→ Exercise: Return an exact copy of the entries, skipping any picture you find.

[Recorded information Boundary: Start]

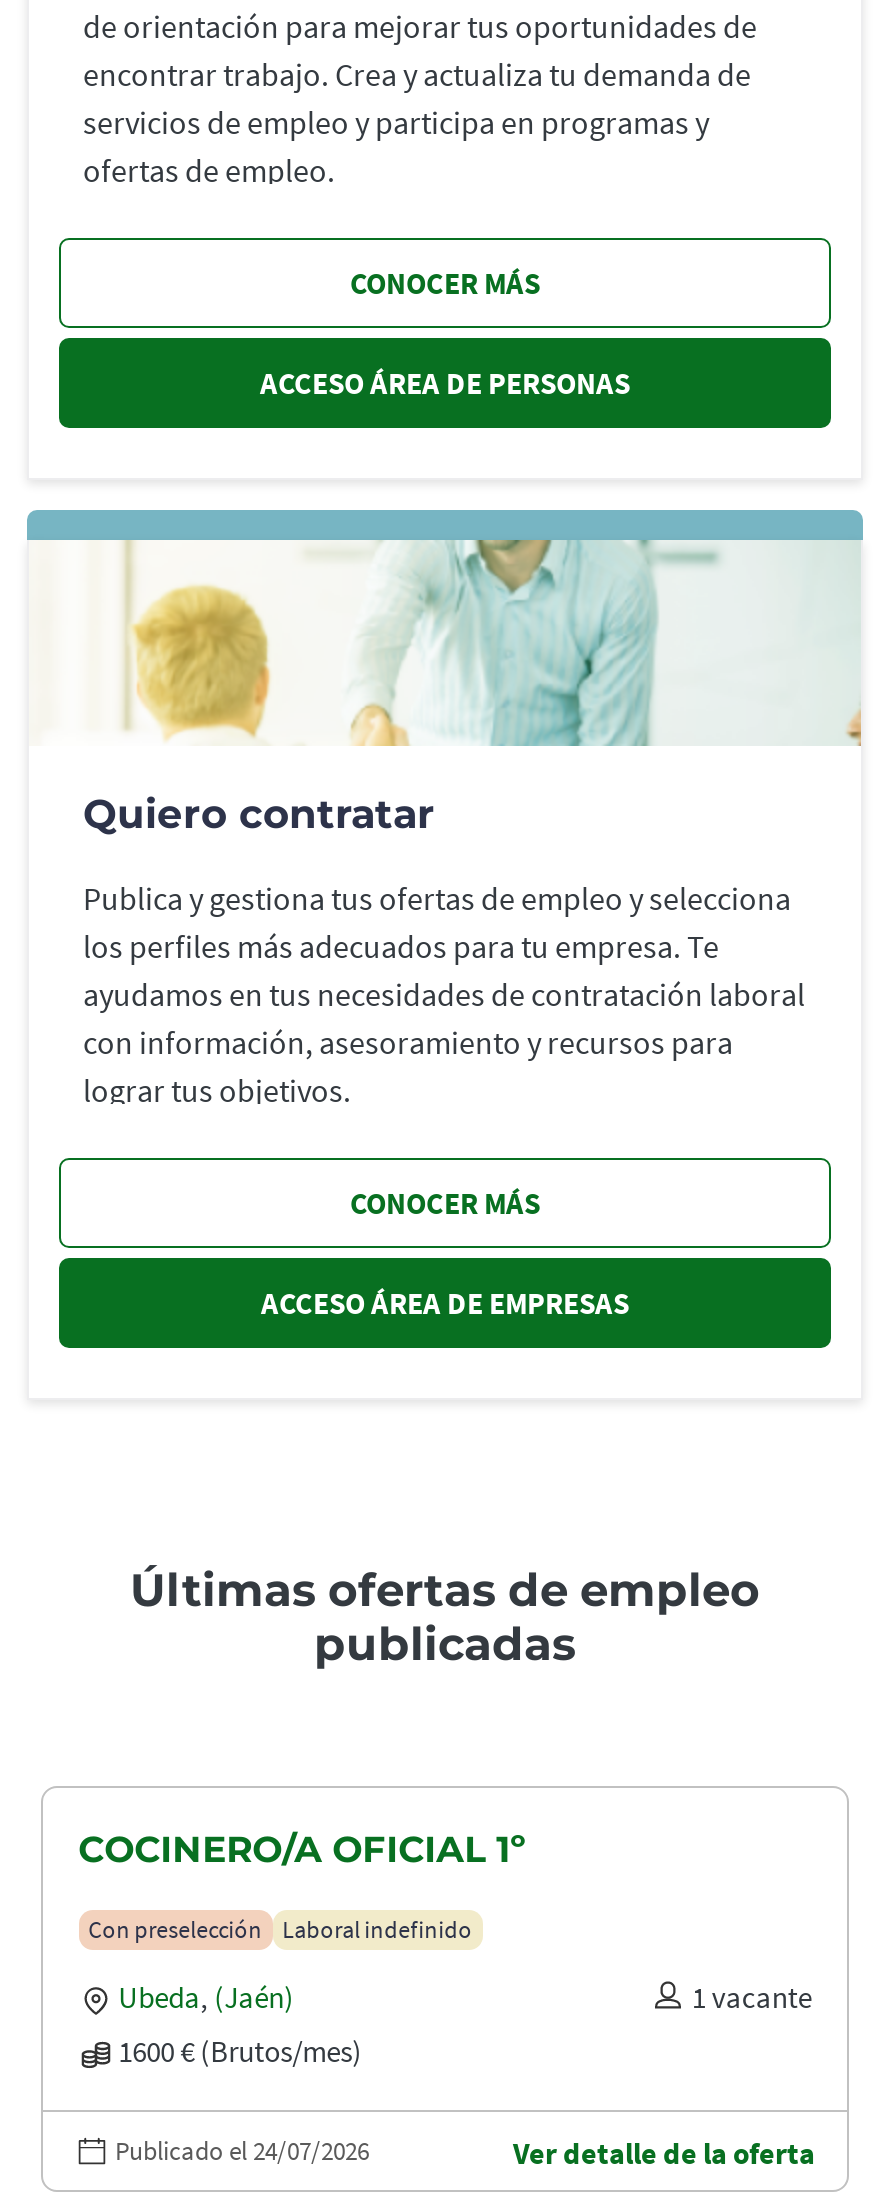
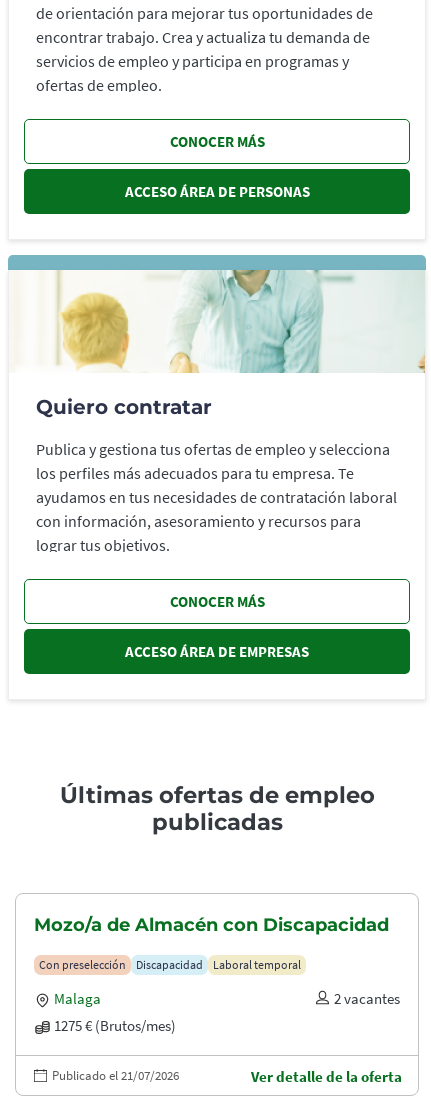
- COCINERO/A OFICIAL 1º
+ Mozo/a de Almacén con Discapacidad

- Laboral indefinido
+ Discapacidad
+ Laboral temporal

- Ubeda, (Jaén)
- 1 vacante
- 1600 € (Brutos/mes)
+ Malaga
+ 2 vacantes
+ 1275 € (Brutos/mes)

- Publicado el 24/07/2026
+ Publicado el 21/07/2026
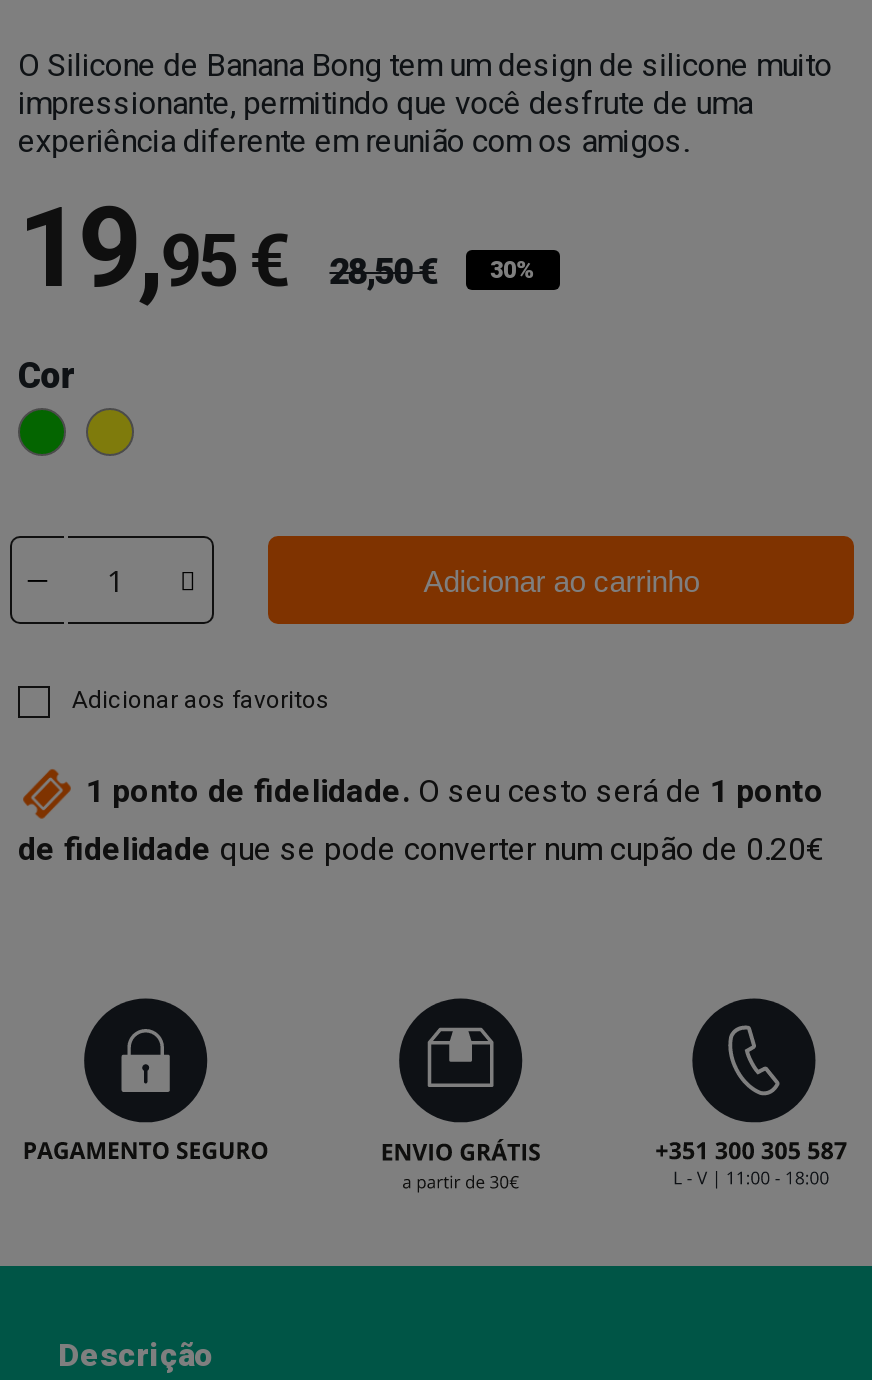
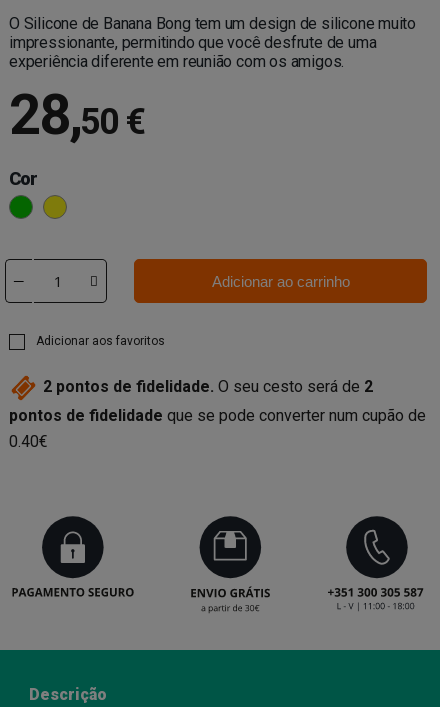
- 19,95 €
- 28,50 €
- 30%
+ 28,50 €

- 1 ponto de fidelidade. O seu cesto será de 1 ponto
+ 2 pontos de fidelidade. O seu cesto será de 2

- de fidelidade que se pode converter num cupão de 0.20€
+ pontos de fidelidade que se pode converter num cupão de
+ 0.40€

[Recorded information Boundary: End]

→ Solution to the exercise:
- COCINERO/A OFICIAL 1º
+ Mozo/a de Almacén con Discapacidad

- Laboral indefinido
+ Discapacidad
+ Laboral temporal

- Ubeda, (Jaén)
- 1 vacante
- 1600 € (Brutos/mes)
+ Malaga
+ 2 vacantes
+ 1275 € (Brutos/mes)

- Publicado el 24/07/2026
+ Publicado el 21/07/2026
- 19,95 €
- 28,50 €
- 30%
+ 28,50 €

- 1 ponto de fidelidade. O seu cesto será de 1 ponto
+ 2 pontos de fidelidade. O seu cesto será de 2

- de fidelidade que se pode converter num cupão de 0.20€
+ pontos de fidelidade que se pode converter num cupão de
+ 0.40€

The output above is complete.